Collected data
··········

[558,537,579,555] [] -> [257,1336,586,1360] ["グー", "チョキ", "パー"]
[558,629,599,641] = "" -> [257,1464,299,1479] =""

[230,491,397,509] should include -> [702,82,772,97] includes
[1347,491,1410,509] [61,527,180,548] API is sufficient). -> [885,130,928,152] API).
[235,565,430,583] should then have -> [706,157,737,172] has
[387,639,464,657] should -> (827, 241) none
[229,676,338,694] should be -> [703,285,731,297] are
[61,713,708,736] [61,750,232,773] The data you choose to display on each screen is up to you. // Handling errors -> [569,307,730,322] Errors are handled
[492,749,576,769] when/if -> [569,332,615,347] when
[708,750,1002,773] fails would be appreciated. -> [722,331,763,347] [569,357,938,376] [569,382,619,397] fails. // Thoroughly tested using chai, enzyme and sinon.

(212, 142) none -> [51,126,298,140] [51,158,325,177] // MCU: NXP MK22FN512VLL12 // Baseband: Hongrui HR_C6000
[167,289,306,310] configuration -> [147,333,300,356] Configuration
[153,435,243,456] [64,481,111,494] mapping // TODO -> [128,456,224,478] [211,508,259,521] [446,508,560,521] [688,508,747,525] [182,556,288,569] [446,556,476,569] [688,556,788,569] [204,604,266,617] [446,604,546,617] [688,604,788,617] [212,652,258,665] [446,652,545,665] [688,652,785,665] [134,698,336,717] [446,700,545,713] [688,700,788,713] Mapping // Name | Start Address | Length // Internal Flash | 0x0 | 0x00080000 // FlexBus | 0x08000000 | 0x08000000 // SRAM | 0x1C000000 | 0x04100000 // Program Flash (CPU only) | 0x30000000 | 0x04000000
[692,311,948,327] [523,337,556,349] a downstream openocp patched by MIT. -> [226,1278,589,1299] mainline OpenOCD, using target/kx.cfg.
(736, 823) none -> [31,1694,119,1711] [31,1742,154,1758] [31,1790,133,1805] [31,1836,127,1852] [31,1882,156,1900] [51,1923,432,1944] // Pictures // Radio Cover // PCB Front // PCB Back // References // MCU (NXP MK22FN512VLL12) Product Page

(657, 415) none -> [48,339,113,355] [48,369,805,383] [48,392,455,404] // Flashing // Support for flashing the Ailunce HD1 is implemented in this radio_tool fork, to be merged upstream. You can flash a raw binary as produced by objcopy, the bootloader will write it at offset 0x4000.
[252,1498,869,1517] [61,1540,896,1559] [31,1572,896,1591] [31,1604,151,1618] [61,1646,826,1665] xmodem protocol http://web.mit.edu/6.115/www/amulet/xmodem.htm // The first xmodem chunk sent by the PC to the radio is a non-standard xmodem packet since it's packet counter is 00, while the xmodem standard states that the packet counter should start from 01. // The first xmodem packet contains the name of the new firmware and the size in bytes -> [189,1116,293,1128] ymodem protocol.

··········

Reproduce only this range: the first line of the data above through the line with "[229,676,338,694] should be", both included, exactly as written.

Task output:
[558,537,579,555] [] -> [257,1336,586,1360] ["グー", "チョキ", "パー"]
[558,629,599,641] = "" -> [257,1464,299,1479] =""

[230,491,397,509] should include -> [702,82,772,97] includes
[1347,491,1410,509] [61,527,180,548] API is sufficient). -> [885,130,928,152] API).
[235,565,430,583] should then have -> [706,157,737,172] has
[387,639,464,657] should -> (827, 241) none
[229,676,338,694] should be -> [703,285,731,297] are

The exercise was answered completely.